Pension problems, false alarms and the “silver tsunami” are just a few of the issues plaguing the city of Columbia’s 2018 budget.
At Wednesday’s City Council budget work session, the council spent eight hours hearing City Manager Mike Matthes’ recommendations for the fiscal year 2018 budget, alongside comprehensive fiscal reports and financial proposals from city departments. This meant wading through 142 pages of a 182-page slideshow featuring 20 city departments and 52 separate spending plans.
The session aimed to give the council members and the public a better understanding of the how’s, what’s and why’s of the different departments’ spending. The work session also provided the council members with the opportunity to ask in-depth questions to the various departments in order to return to the next two council meetings with informed amendments to the budget.
In a 19-page public note addressed to the City Council and released in mid-July, Matthes gave his recommendations for the city’s fiscal year 2018 budget.
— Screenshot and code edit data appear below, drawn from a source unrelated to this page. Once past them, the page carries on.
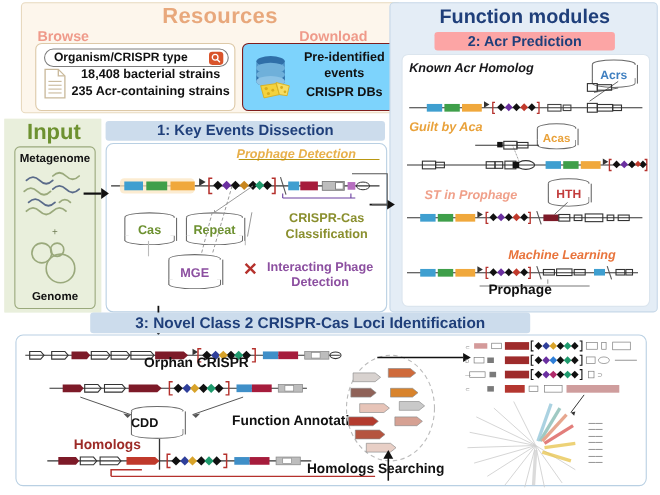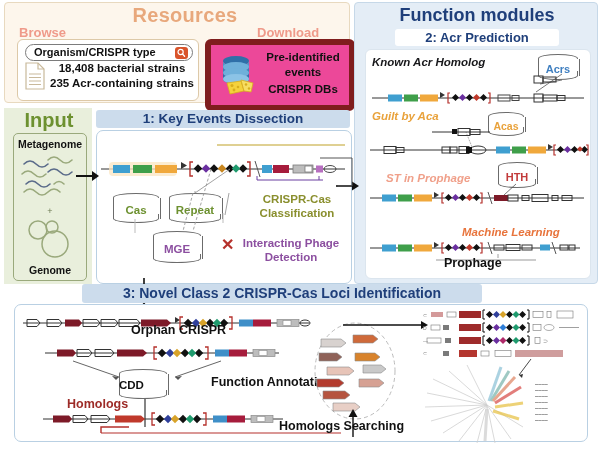"Resources" #resources-panel { left: 4px -> 19px }
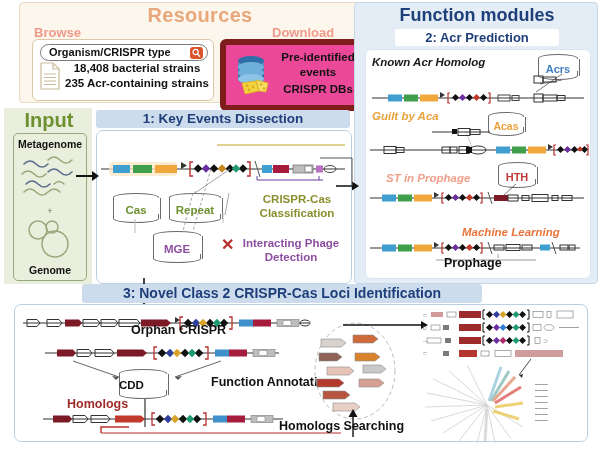"2: Acr Prediction" #acr-section-title { background: #ffffff -> #fca5a5 }
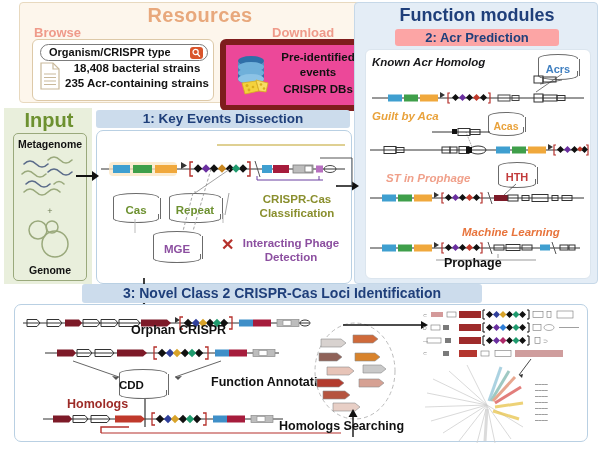"Pre-identified" #download-card { background: #ec4899 -> #7dd3fc; border: 6px solid #7f1d1d -> 1px solid #7f1d1d }
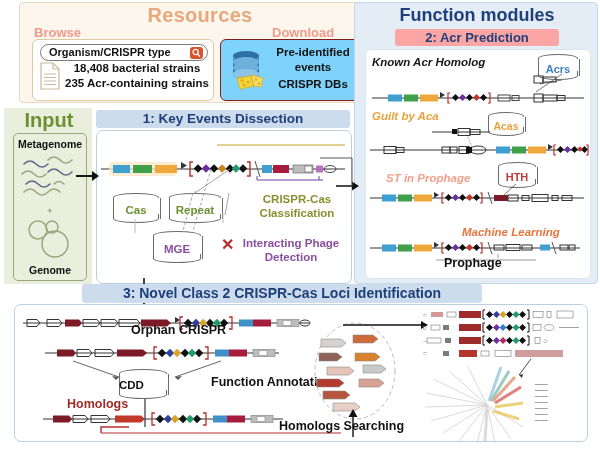"Prophage Detection" div { html: none -> <div>Prophage Detection</div> }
He outlined what he believes to be the most crucial roadblocks the budget faces and made recommendations for how to shuffle the city’s general fund capital in order to fill the gap between the city’s estimated revenue for 2018, about $433 million, and its expenses, about $455 million. In the note, Matthes pointed to low sales tax growth and rising healthcare, pension and transit costs as the biggest issues in balancing the budget.
The proposed budget for public safety is set to take up over half of the city’s overall funds with $41.6 million. Fund allocations for the Columbia Police Department takes up $22.1 million, which sets the police department as the most heavily funded department of the city. However, the police department is still stretching its capital wherever possible. Some of the biggest reasons for this need are employee retention troubles and overcoming past faulty defined-benefit pension plans, Chief of Police Ken Burton said.
According to Matthes’ letter, pension costs are expected to increase for the police and fire departments by $1 million in the 2018 fiscal year.
“While the changes (the city) made to the pension system in 2013 have had a significant positive impact, we still have over $103 million in unfunded liabilities remaining for Police and Fire pensions,” Matthes said in the letter.
When the council inquired about the pension issue, the police department explained that when interest rates on the pension plans go down, it’s up to either the city or the employees to make up the difference. As it now stands, the amendments made to pension plans in 2013 guaranteed a set interest rate, leaving it up to the city to make up that difference when interest falls.
“Cities have gone bankrupt by not paying attention to (pension issues), so I think it’s commendable on the part of our financial staff and city management that we chose to aggressively approach it,” Burton said. “There are cities actually walking away from those obligations and instead of getting a check in the mail, they get a letter saying there won’t be a check.”
The police department is looking to further alleviate that burden within their internal operations, including an intentional shift to the use of civilian officers as much as possible. Over the past 10 years, nine civilian officers have been added to the force, many of whom are retired officers, Matthes and Burton pointed out.
Another move to conserve revenue comes in proposed revisions to the false alarm ordinance, which fines businesses or property owners if their alarm system sends more than four false alarms in a 30-day period. During the session, Mayor Brian Treece reported that between January and August of this year, over 3,000 false security alarms were set off. Answering those calls, often caused by something as simple as faulty equipment or user error, take up the police force’s time and money.
The police department and others are also worried about the number of city government employees becoming eligible to retire this year — or as the council referred to it, the “silver tsunami.”
About 25 percent of all city employees become eligible to retire this year, Matthes said. Although it’s estimated that only about half of those eligible to retire actually will, it still presents a rather formidable problem, he said. This issue in large part comes from the cost of training new employees and then the overtime funds that often have to be paid to employees who pick up the slack in the wake of less manpower.
Although the council didn’t make it to the formal presentation of any possible budget amendments at today’s meeting, a few key topics were mentioned as future areas of debate. Fourth ward Councilman Ian Thomas was adamant on creating a space in the budget for a residential parking permit program.
Fifth ward Councilman Matt Pitzer raised questions about the validity of the self-insurance fund — a fund that’s put in place to cover things such as lawsuits and other liabilities to the city, which Pitzer said appears to be significantly overfunded. In the same vein, Pitzer was also concerned with the miscellaneous contract and services section of the budget, which consists of ambiguous, unforeseen issues.
“It sounded like a black box, essentially a pool of money,” Pitzer said. “I would like an amendment on that to zero that line out.”
Treece asked the council to come to the Sept. 5 City Council meeting with a formal amendment for any changes they wanted to see implemented.
“Just don’t give me an amendment for $50,000 for CAT TV without a pay-for mechanism,” he said.
Missourian reporter Kyle LaHucik contributed to this report.